Atapuerca Hominids Grew Much Quicker Than Modern Humans
Scientists have proven that tooth enamel developed much quicker in ‘other’ hominids groups.
Fossilized bones and teeth tell scientists when organisms lived, and morphological differences provide evidence for the evolution of life on Earth over a million years ago. Now, researchers at the Dental Anthropology Group of the Centro Nacional de Investigación sobre la Evolución Humana (CENIEH) have published a paper in the journal Scientific Reports, which for the first time counts the two types of growth lines observed in the tooth enamel of Lower and Middle Pleistocene hominids in Europe’s Sierra de Atapuerca.
The new research was assisted by researchers from the New York University and University College London, but was led by the paleoanthropologist Mario Modesto-Mata. The results show the tooth enamel growth rates in these early hominids might have been up to “25% faster than in Homo sapiens.”
The Oldest Homo Fossils Ever Found
The archaeological site of Atapuerca is located in the Atapuerca Mountains in the province of Burgos in northern Spain and archaeologists have discovered rich fossil deposits and hoards of stone tools belonging to the earliest known hominin residents in Western Europe.

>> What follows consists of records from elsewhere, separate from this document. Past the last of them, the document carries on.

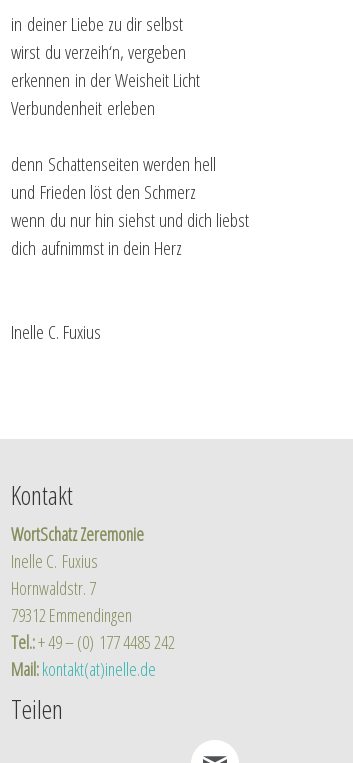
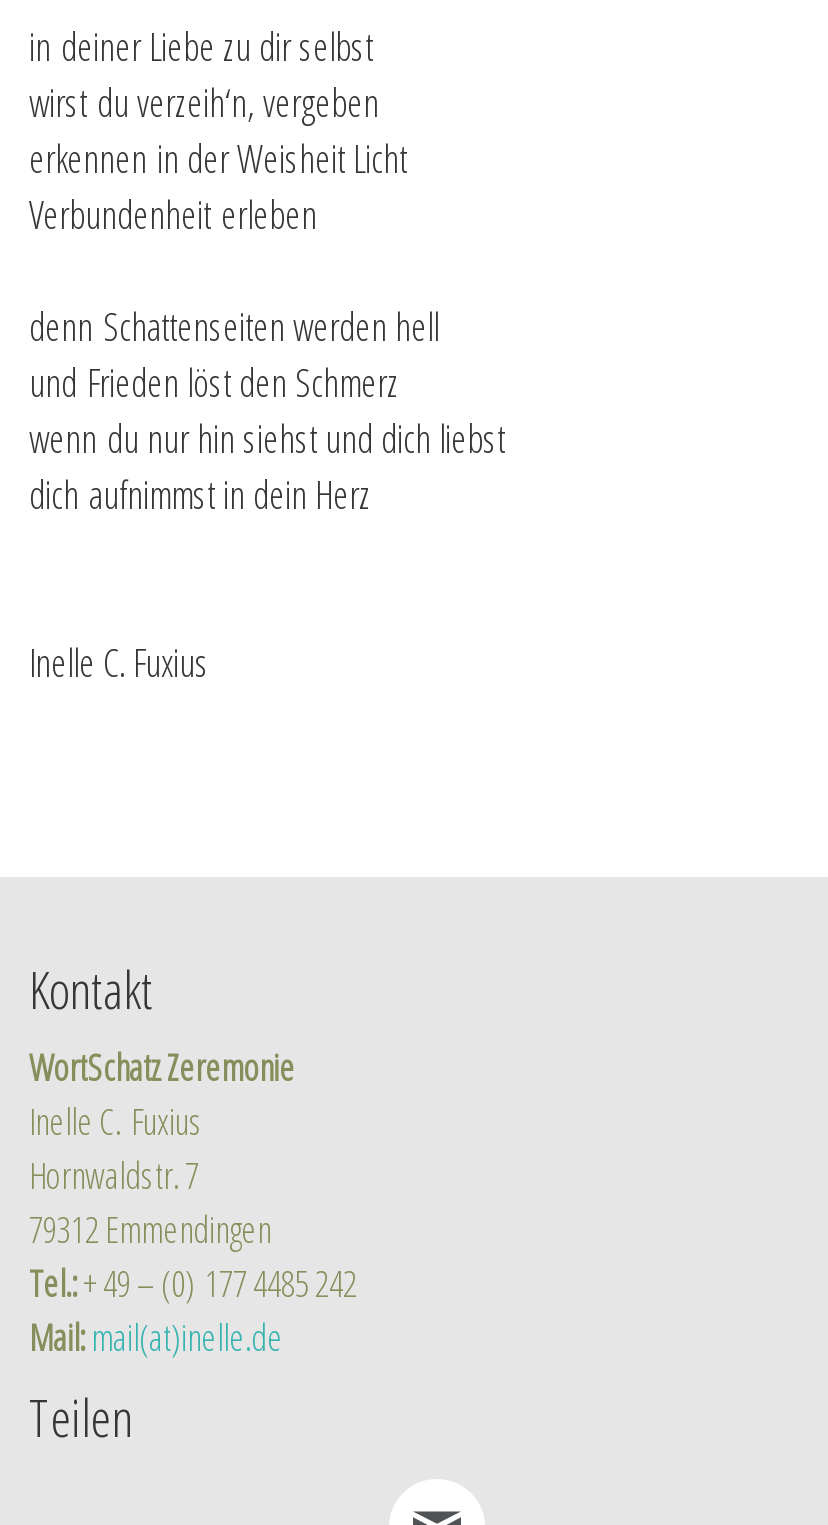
[11,657,156,681] Mail: kontakt(at)inelle.de -> [29,1313,283,1361] Mail: mail(at)inelle.de

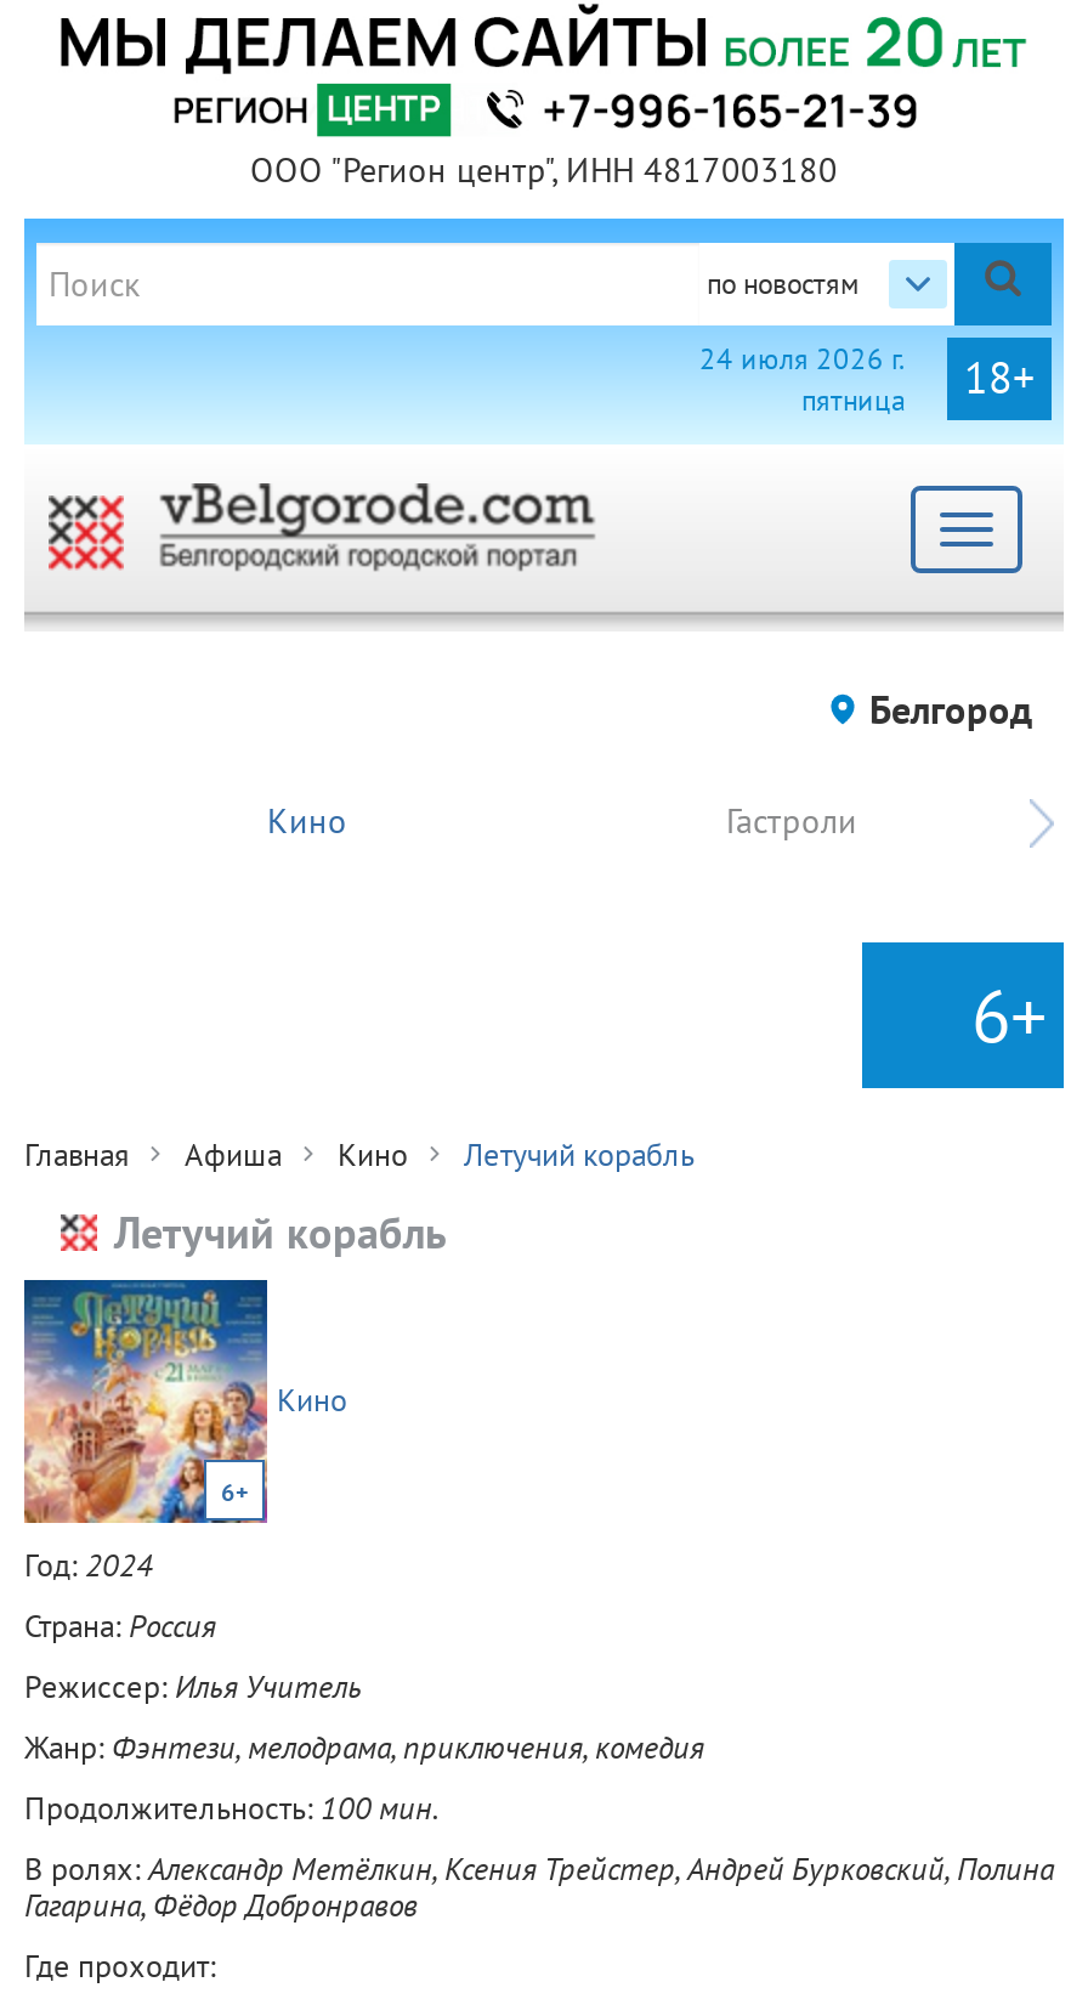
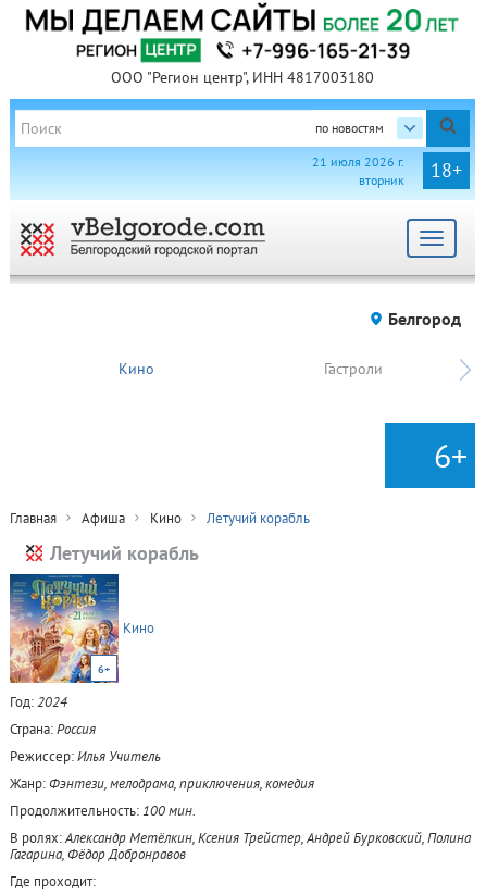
[699,340,906,418] 24 июля 2026 г. | пятница -> [312,153,404,188] 21 июля 2026 г. | вторник

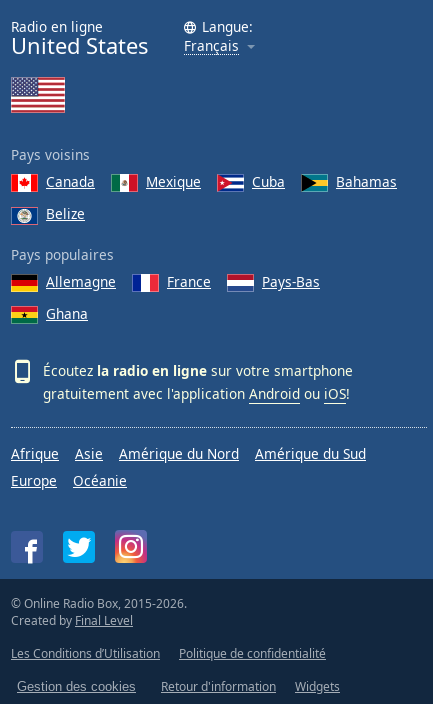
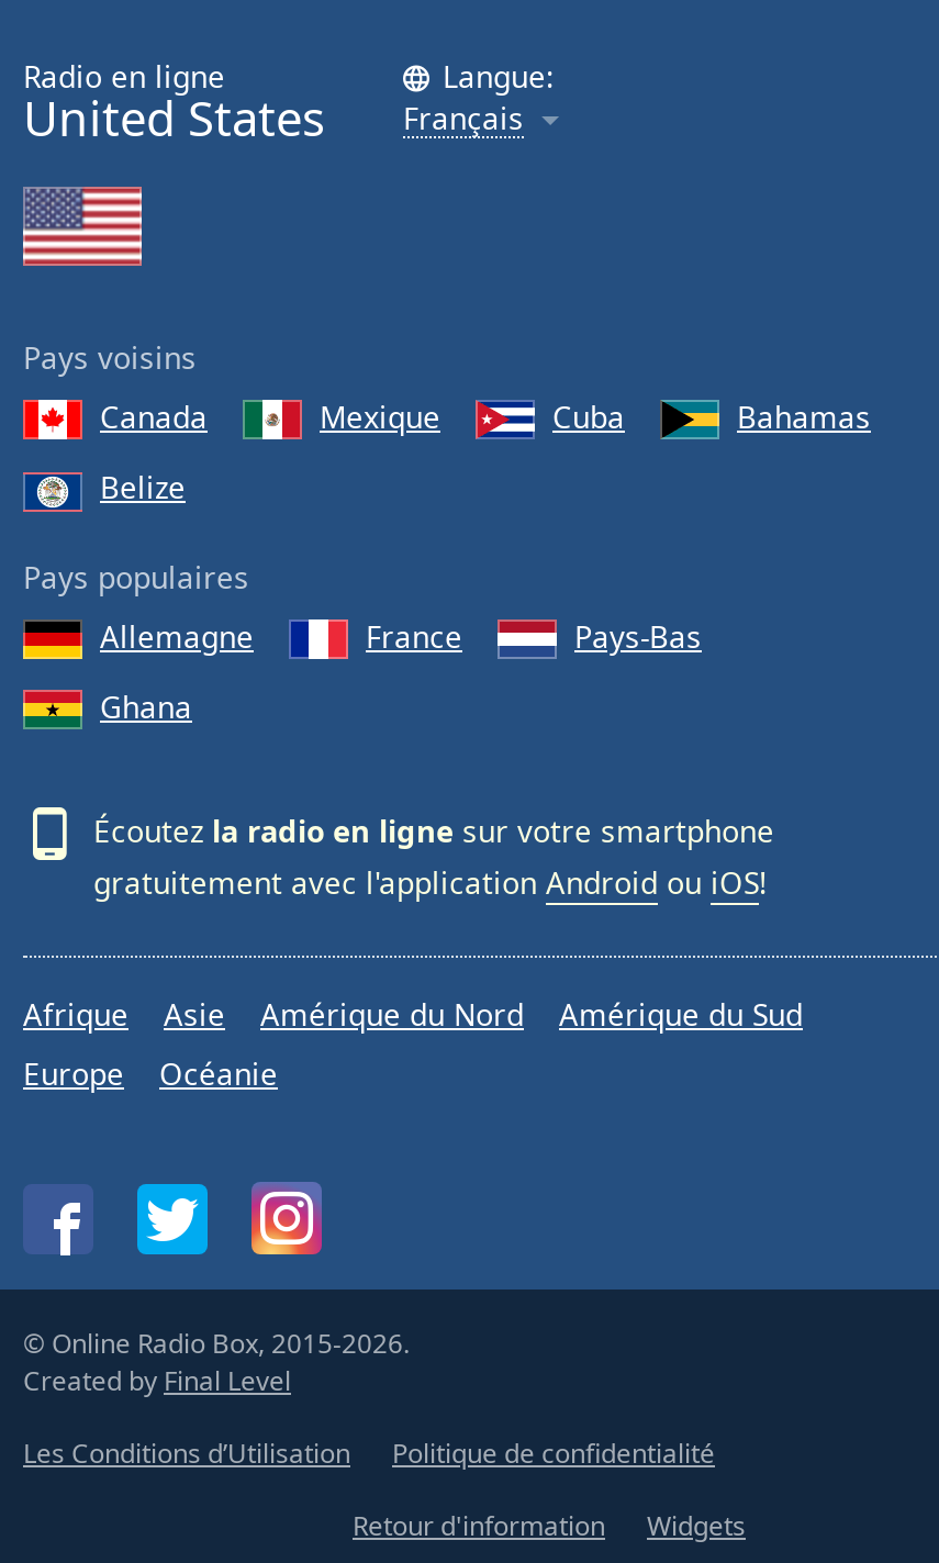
[17,679,136,694] Gestion des cookies -> none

Fossil of hominid teeth found in the Sima de los Hueso cave system in the Atapuerca Mountains. (UtaUtaNapishtim / CC BY-SA 4.0)
A 2016 Ancient Origins article presented the findings of Dr. Matthias Meyer based on fossil samples from Atapuerca who discovered “the separation of the line leading to Homo sapiens from the 'archaic' humans occurred between 550,000 and 800,000 years ago.”
And this suggested time period for the separation of modern humans and Neanderthals was based on the fossilized remains of the Homo antecessor specimen found in the Sierra de Atapuerca dated at between 800,000 and a million years ago, which is “the best candidate to fill the key position of our last ancestor.”
Depiction of Homo antecessor / Homo sapiens from Sima de los Huesos, Atapuerca. (CENIEH)
Collecting Ancient Enamel Samples
According to an article in the journal Nature, a jaw fragment discovered in 1970s and a skull fragment in 1995 both belong to Homo heidelbergensis and date to between 600,000 and 400,000 years ago. And in 1994 and 1995, a further 80 bone fragments were dated to between 850,000 and 780,000 years old.
Adding to the scientists extensive collection of Homo sapiens teeth, the tooth enamel of Atapuerca hominids was collected from several sites including: Sima del Elefante, a 1.2 million year old ancient aven formed in cretaceous sandstone by an underground river and from Gran Dolina-TD6, a cavity infilled by at least 25 meters of Pleistocene sediments: and the chasm - Sima de los Huesos, dating to 430,000 years ago.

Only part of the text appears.